Rider al lavoro per 10 ore al giorno per 2-4 euro a consegna
Cgil nazionale: 'E' impiego vero, a tempo pieno ma pagato a cottimo'
Il lavoro dei rider del food delivery in Italia si caratterizza per una forte precarietà economica, sociale e contrattuale. La maggioranza dei rider è giovane, spesso migrante, e svolge questa attività come principale fonte di reddito, lavorando 6-7 giorni a settimana, anche oltre 8-10 ore al giorno con pagamenti a cottimo tra i 2 e i 4 euro lordi a consegna. E' quanto emerge dalla ricerca 'La condizione di lavoro dei rider del food delivery', realizzata dalla Nidil Cgil nazionale con 500 questionari compilati da rider di tutta Italia, in quattro lingue, italiano, francese, inglese e urdu. Roberta Turi, della segreteria nazionale Nidil, ha spiegato che dal dossier 2025 emerge "ancora una volta che questo non è un lavoretto, ma è un lavoro vero e proprio per la maggior parte degli intervistati che svolge l'attività addirittura su sei o sette giorni a settimana e per un numero di ore che spesso va dalle otto alle dieci ore giornaliere. Quello che emerge sono i compensi, una media che va dai due ai quattro per ogni consegna e in quel compenso c'è tutto: c'è l'eventuale tempo di attesa, ci sono i costi che i rider sostengono, ci sono anche i costi di carburante perché molti di loro svolgono queste attività in moto o addirittura in macchina". Sul tema della salute e sicurezza, continua Turi, dalla ricerca emerge che "purtroppo i dispositivi di protezione individuali che vengono consegnati dalle piattaforme non sono assolutamente sufficienti". Giulia Tagliaferri (Nidil Firenze) ha ricordato l'apertura circa un anno fa di Casa Rider, "un progetto che ha avuto un risultato veramente apprezzabile perché è diventato un punto di riferimento importante per questi lavoratori.

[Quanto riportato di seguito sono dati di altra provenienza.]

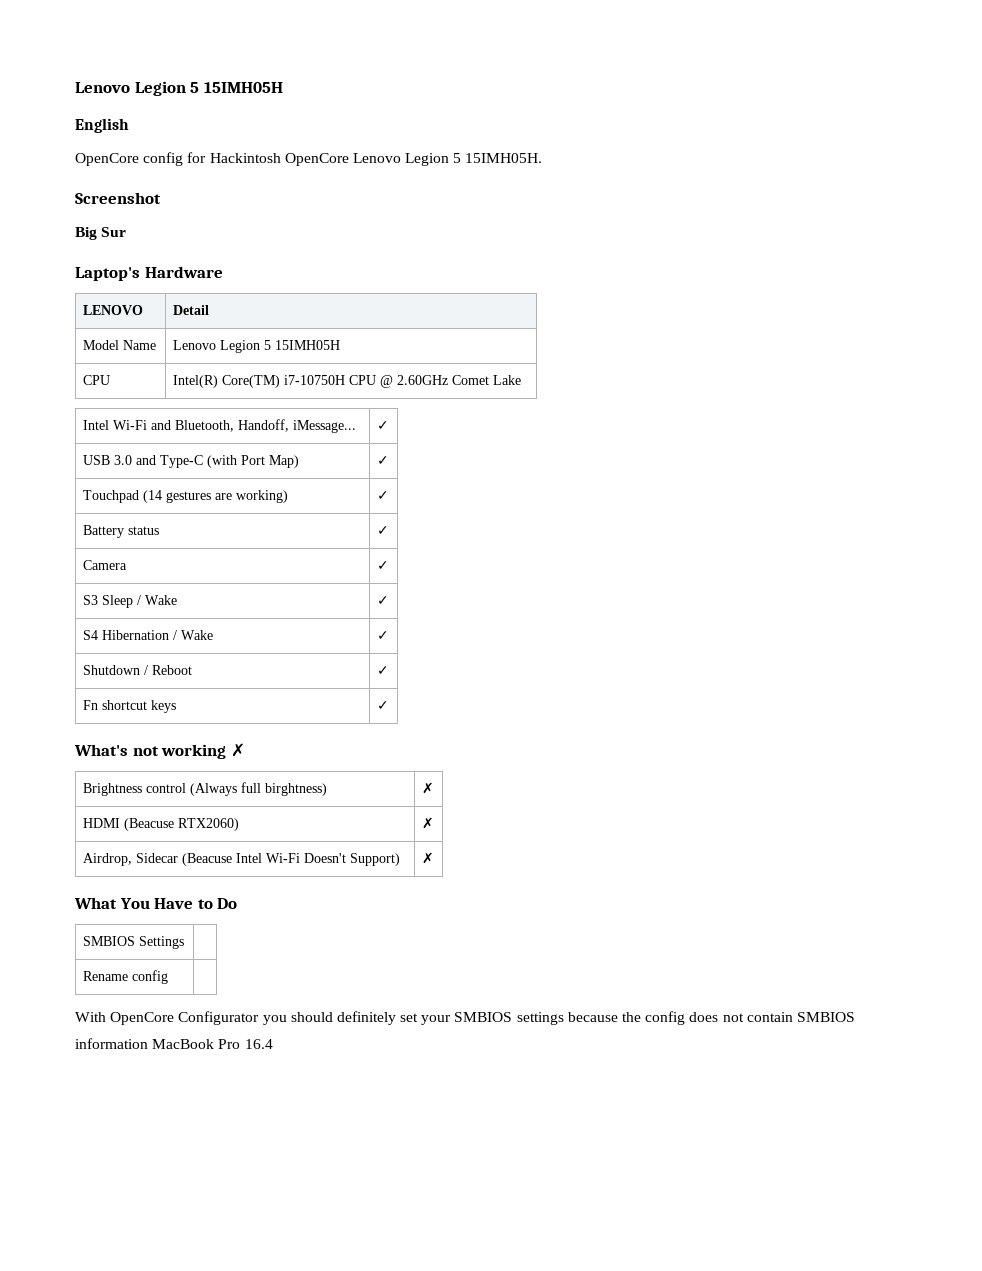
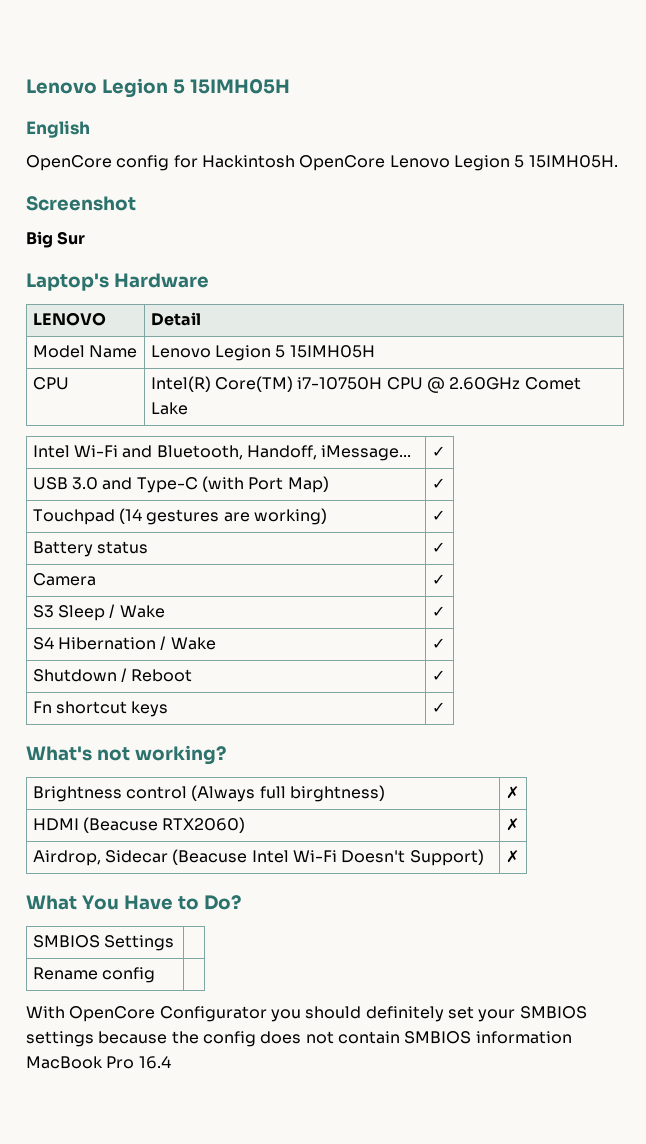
[161,743,245,759] working ✗ -> [134,745,226,765] working?
[217,898,238,909] Do -> [203,895,241,910] Do?

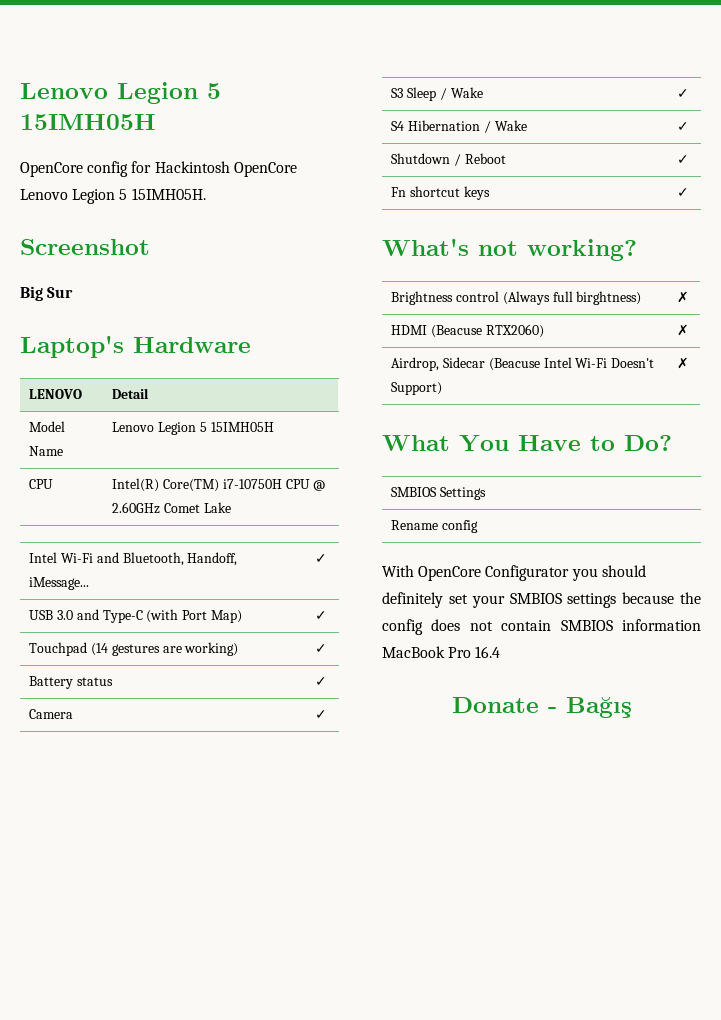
[26,78,290,98] [26,120,90,138] Lenovo Legion 5 15IMH05H // English -> [20,82,221,104] [20,114,156,130] Lenovo Legion 5 15IMH05H
(171, 1062) none -> [451,697,632,718] // Donate - Bağış

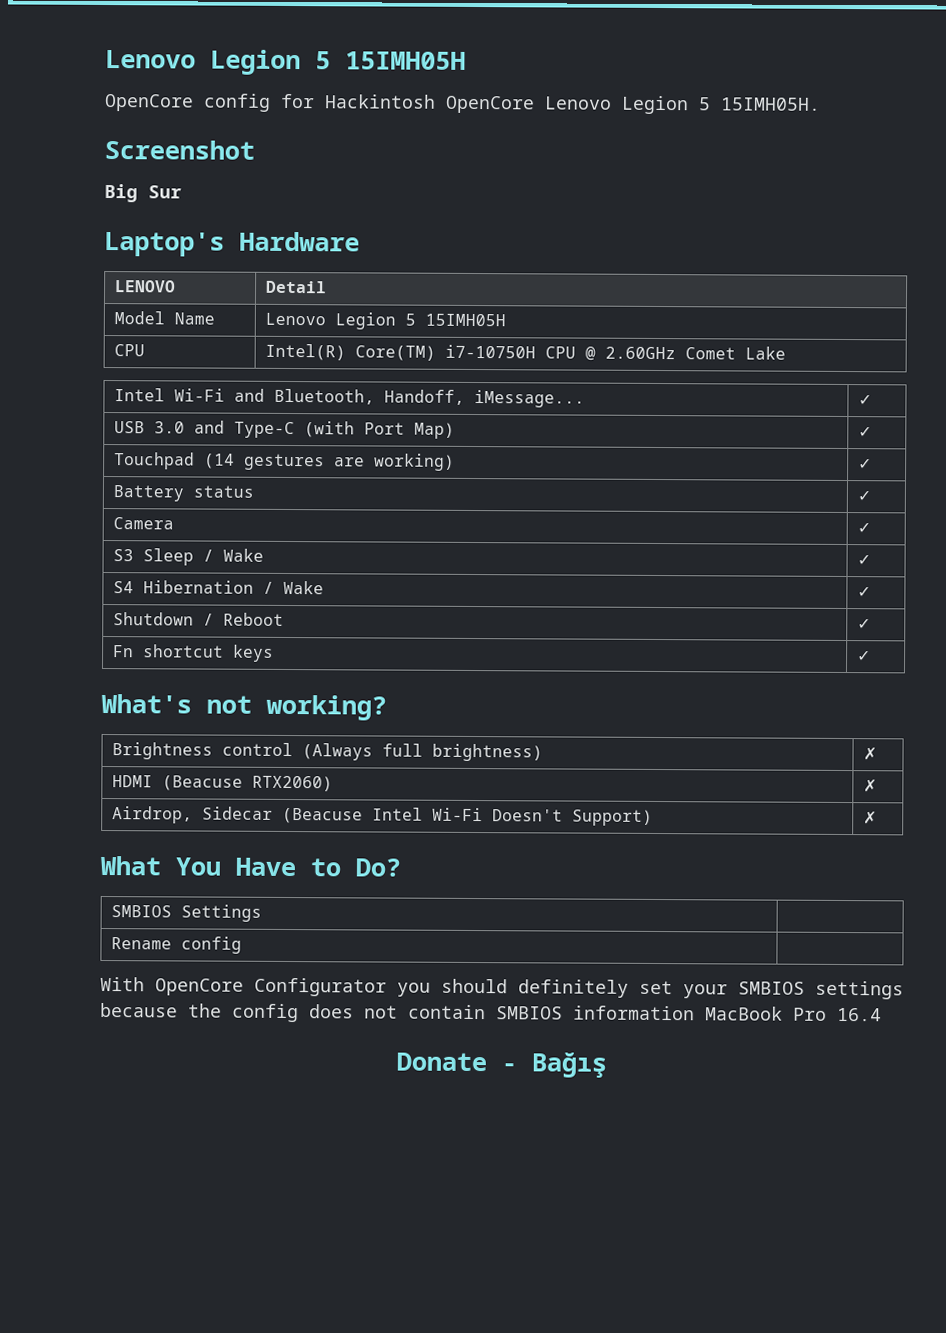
[576,291,642,305] birghtness) -> [432,743,544,762] brightness)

Qui a Firenze sono tutti prevalentemente lavoratori stranieri, molti di loro pakistani che arrivano a Casa Rider con la necessità di avere informazioni sul rapporto con la piattaforma, sulle questioni di salute e sicurezza, ma hanno anche esigenze legate alla loro condizione di migranti". Sono circa 1.000 i lavoratori che si sono rivolti a Casa Rider di Firenze in un anno di attività.